Friday, August 28, 2009

mom says i'm getting fat. i agree. i asked for suggestions for weight-loss methods, she said, do housework! mop the floor, wash clothes, iron clothes....

irritating shit. who's the housewife here.

Friday, August 07, 2009

may contain nuts--john o'farrell

i just saw a review that said this book's lousy. okay the person didn't say "lousy" per se, but this, instead: "I didn’t like this book, at all, for the most part. Sure, it was funny. But for John O’Farrell, well, it wasn’t quite up to snuff. It was heavy-handed, awkward, and tedious, at times."

and i was just about to blog about how i found this book quite nice. but wells. that review's just one leaf out of a whole forest.

okay so this book is about a bunch of extreme parents in an angmoh country, and you'll be surprised to read about how kiasu they are. almost exactly like singaporean parents. (which kind of makes my parents, unsingaporean, but that's a whole other issue.)

they go for millions of tutions, music classes, dancing classes, language lessons, horse riding and all that shit. and are forced to down herbal infusions to improve their brains. i've never really been to tuition, went for keyboard lessons but quit after a year, went for ballet for eight years until my mom decided it was a waste of money and attended art classes till i got bored and quit too. but i like chicken essence. and german was my choice.

but i guess these kids didn't have much of a choice. and they didn't even know if they're allergic to nuts, beause their parents never let them eat anything that has "may contain nuts" on the label. (hence the title)

so jo'f talks about a particular famile out of this group of families with extreme parents. not that this pair of parents aren't extreme, they are, and they actually went abit too extreme. molly, the child, wasn't really good in studying. in the clique, she's one of the worst in grades, so her parents naturally got panicky when it was near the chelsea college (kinda like raffles/hci in the sg context) entrance test, which all the other children in the clique are going for as well.

molly attempted tons of mock papers (and failed like all), tried and rejected herbal mixtures (of nettle and something-else), and the parents thought it was a gone case, that she'll be finally accepted in to chelsea college (hereby acronymed to cc), so they decided on a solution. that the mother (alice) takes the test on molly's behalf.

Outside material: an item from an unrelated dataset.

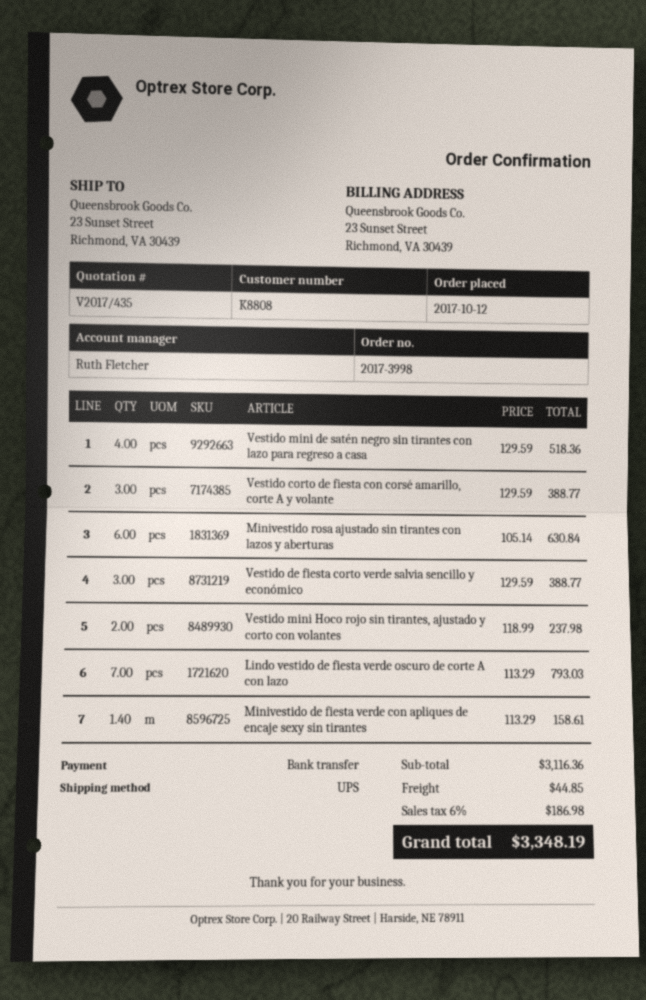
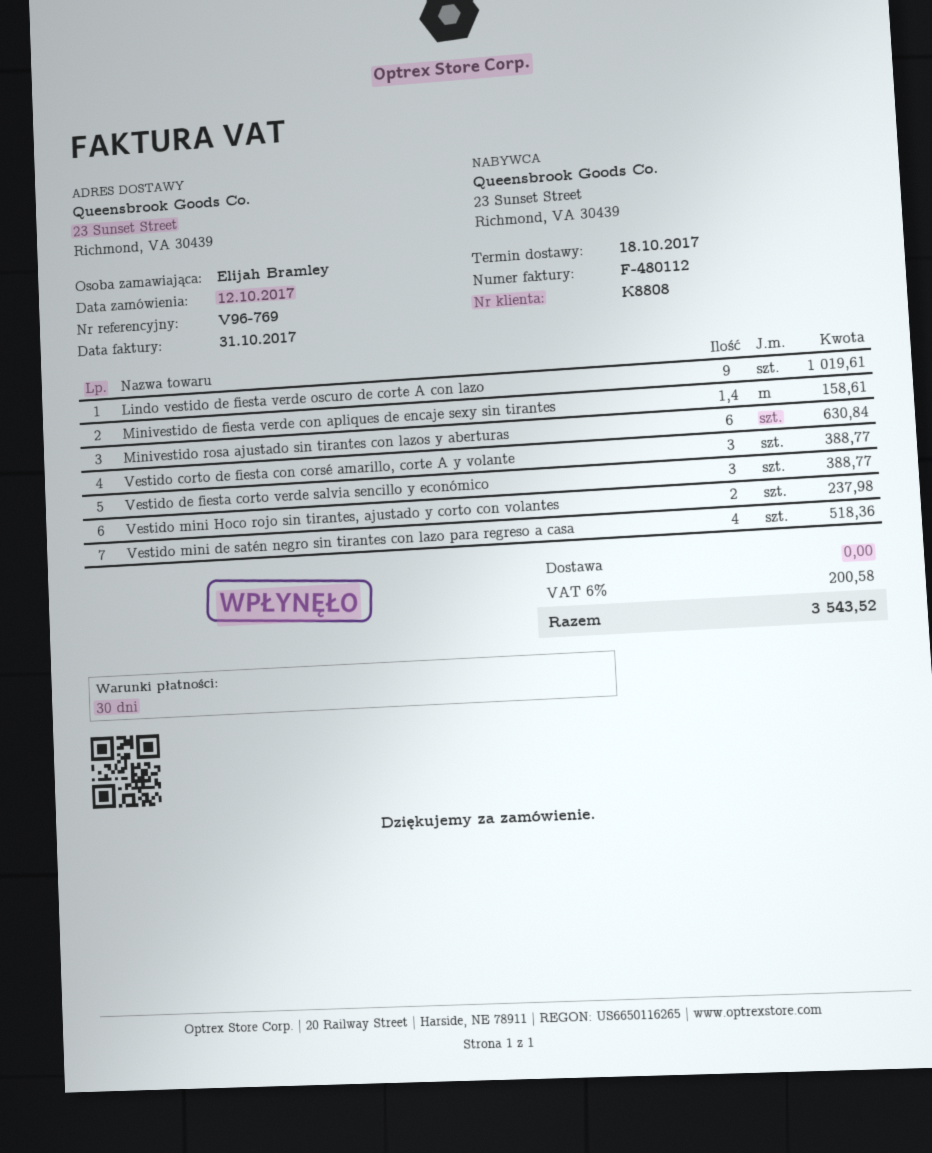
Lindo vestido de fiesta verde oscuro de corte A con lazo: 7 for 793.03 -> 9 for 1019.61
shipping: 44.85 -> 0.00
tax: 6% = 186.98 -> 6% = 200.58
total: 3348.19 -> 3543.52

so alice dressed up as a teen on the day of the exam (complete with fake zits) and sat for it as molly. but because she sucked at math, she panicked halfway through her paper, and the girl beside her let her copy the answers.

and "molly" got full marks for all the papers. not only was she finally accepted into cc, she got a scholarship too. the girl that allowed "molly" to copy her answers, ruby, came second, hence no scholarship. but the thing is, ruby came from a poor family. no scholarship, no studying at cc. kinda like how i didn't go to nygh after my psle.

so of course alice got really guilty and she became really good to ruby and family, till one day ruby's mom knocked on the chaplin (molly's family) door and accused alice of stealing ruby's scholarship. turns out ruby recognised alice under all that disguise.

so they take the argument into the principal's office of cc, in which they came to a solution to compare handwriting to determine if alice really did cheat. molly's handwriting sample came from a a-star graded mother's day poem, and the other sample was, naturally, the test papers. the principal glanced at the two samples, perused them, and said they were an "excellent match". ruby's mom wanted to see it for herself, but the principal said that "it's a private poem by a child about her mother and I think we should respect that", so case closed.

but ruby insists it was alice she saw on exam day. and alice that copied her answers. but the pricipal wouldn't hear of it. ruby's mom 's last words, i.e. before she left the office, were: "If we were white and we told you that a black family had cheated, you'd believe the white people not the black." and the principal cooks up some crap answer of how they put up basketball nets for the son of the nigerian ambassador to prove they're not racist.

but after ruby and mom left, the principal said to molly's parents, "it's amazing how much a child's handwriting can change!" and "gave a conspiratorial laugh".

in the end though, alice gave up that scholarship of molly's and sent molly to a neighbourhood school, the same one that ruby went too, so she could get a more holistic education since she could mix with people of all sectors of the community. and when ruby got bullied by the school bullies, molly stood up for her.

i kinda like the ending, but i don't understand why ruby wasn't given the cc scholarship after molly's was withdrawn. anyway this book gave me more reason to not study, cuz it emphasises on how academia's not the deciding factor in life, and how tons of other random things like manners come into play. not a good time to read this book huh, when prelims are eleven days away.

a singapore writer should write a book like this. it'll be cool to read the conversations in singlish. and it'll be so much more closer to heart.